**What is being asked:** The expected answer is the set of lines in the data below between the line holding "[407,572,516,586] well known." and the line holding "[529,602,563,616] will -> (88, 443) none", inclusive, written out exactly.

**Data under study:**
Content starts
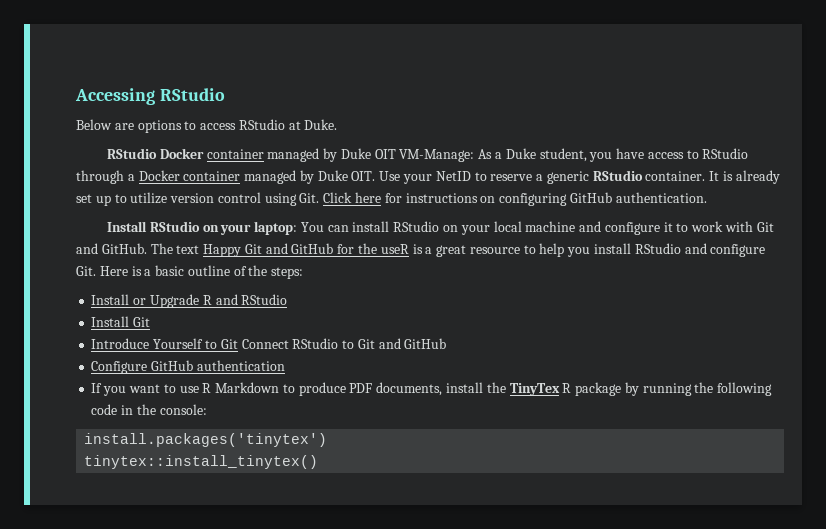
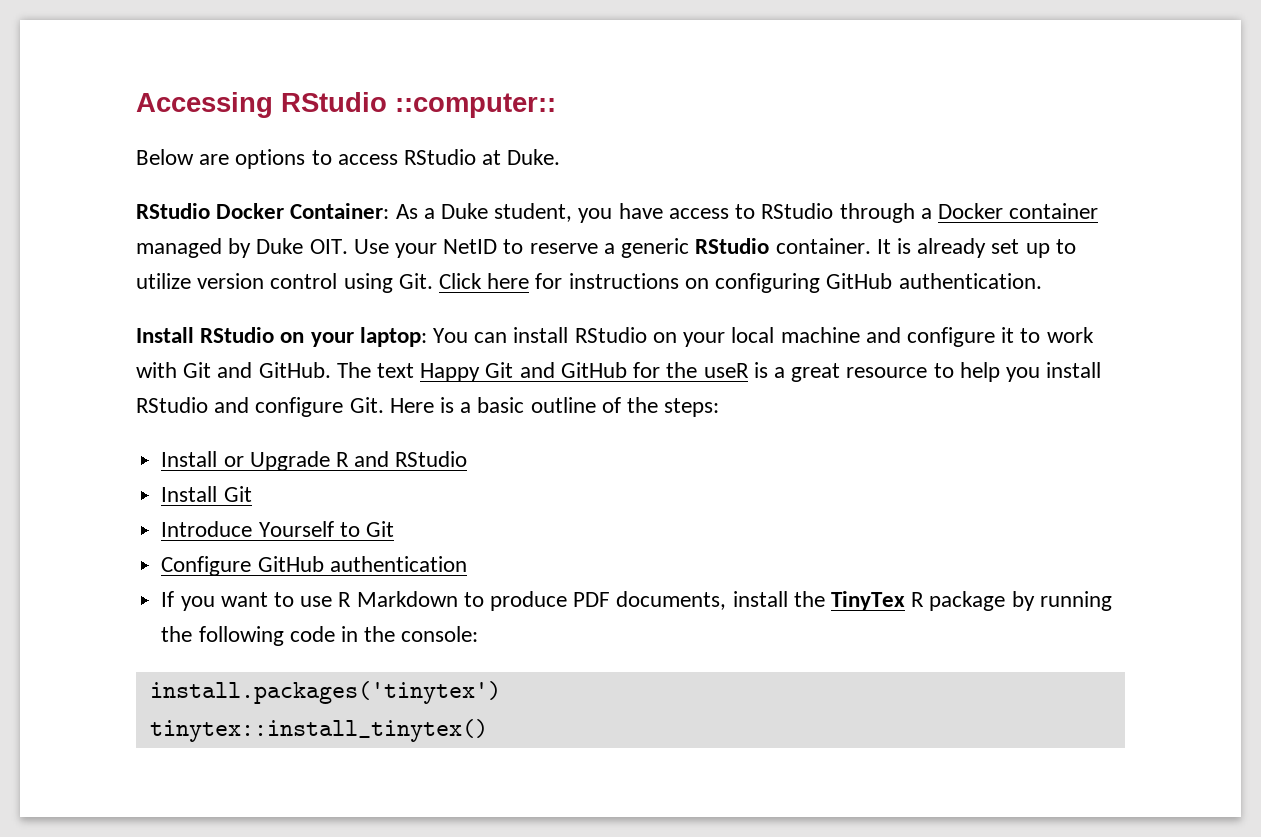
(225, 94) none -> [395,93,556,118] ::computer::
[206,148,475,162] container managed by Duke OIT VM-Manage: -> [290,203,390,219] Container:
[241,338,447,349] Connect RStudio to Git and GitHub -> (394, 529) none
Content ends
Content starts
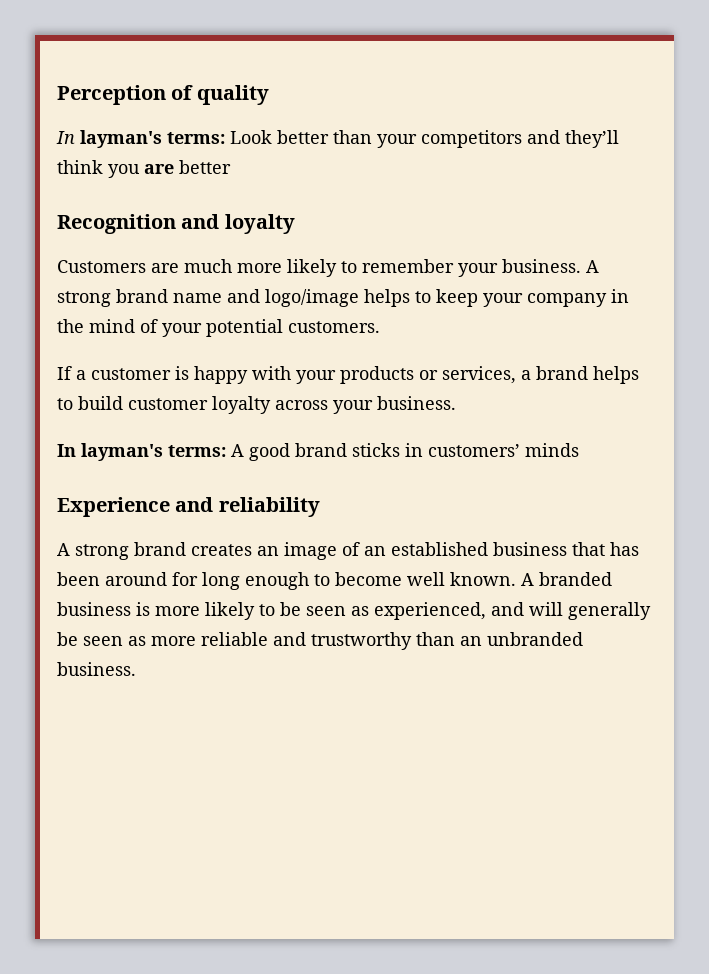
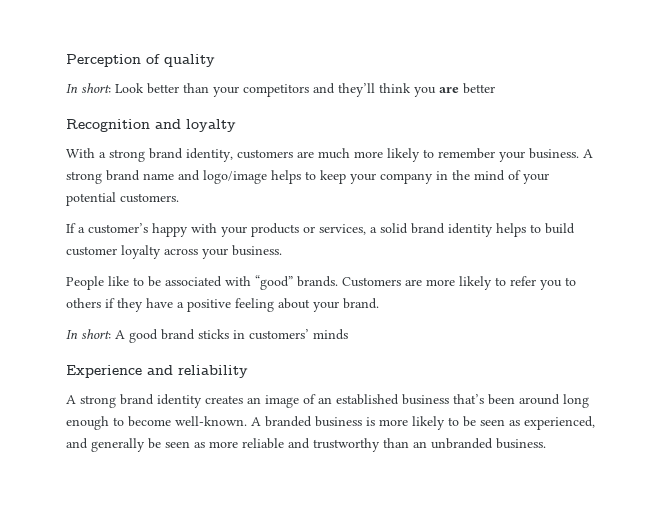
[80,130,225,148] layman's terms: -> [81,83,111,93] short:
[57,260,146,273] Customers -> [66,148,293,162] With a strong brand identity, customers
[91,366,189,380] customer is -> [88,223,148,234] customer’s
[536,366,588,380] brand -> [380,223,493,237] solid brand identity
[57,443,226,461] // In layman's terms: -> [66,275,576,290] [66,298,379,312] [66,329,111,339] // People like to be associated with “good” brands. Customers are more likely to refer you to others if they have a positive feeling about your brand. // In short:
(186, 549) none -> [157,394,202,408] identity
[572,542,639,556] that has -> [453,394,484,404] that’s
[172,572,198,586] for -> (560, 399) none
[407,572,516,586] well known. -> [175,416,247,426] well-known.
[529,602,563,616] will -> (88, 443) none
Content ends
**Written response:**
[407,572,516,586] well known. -> [175,416,247,426] well-known.
[529,602,563,616] will -> (88, 443) none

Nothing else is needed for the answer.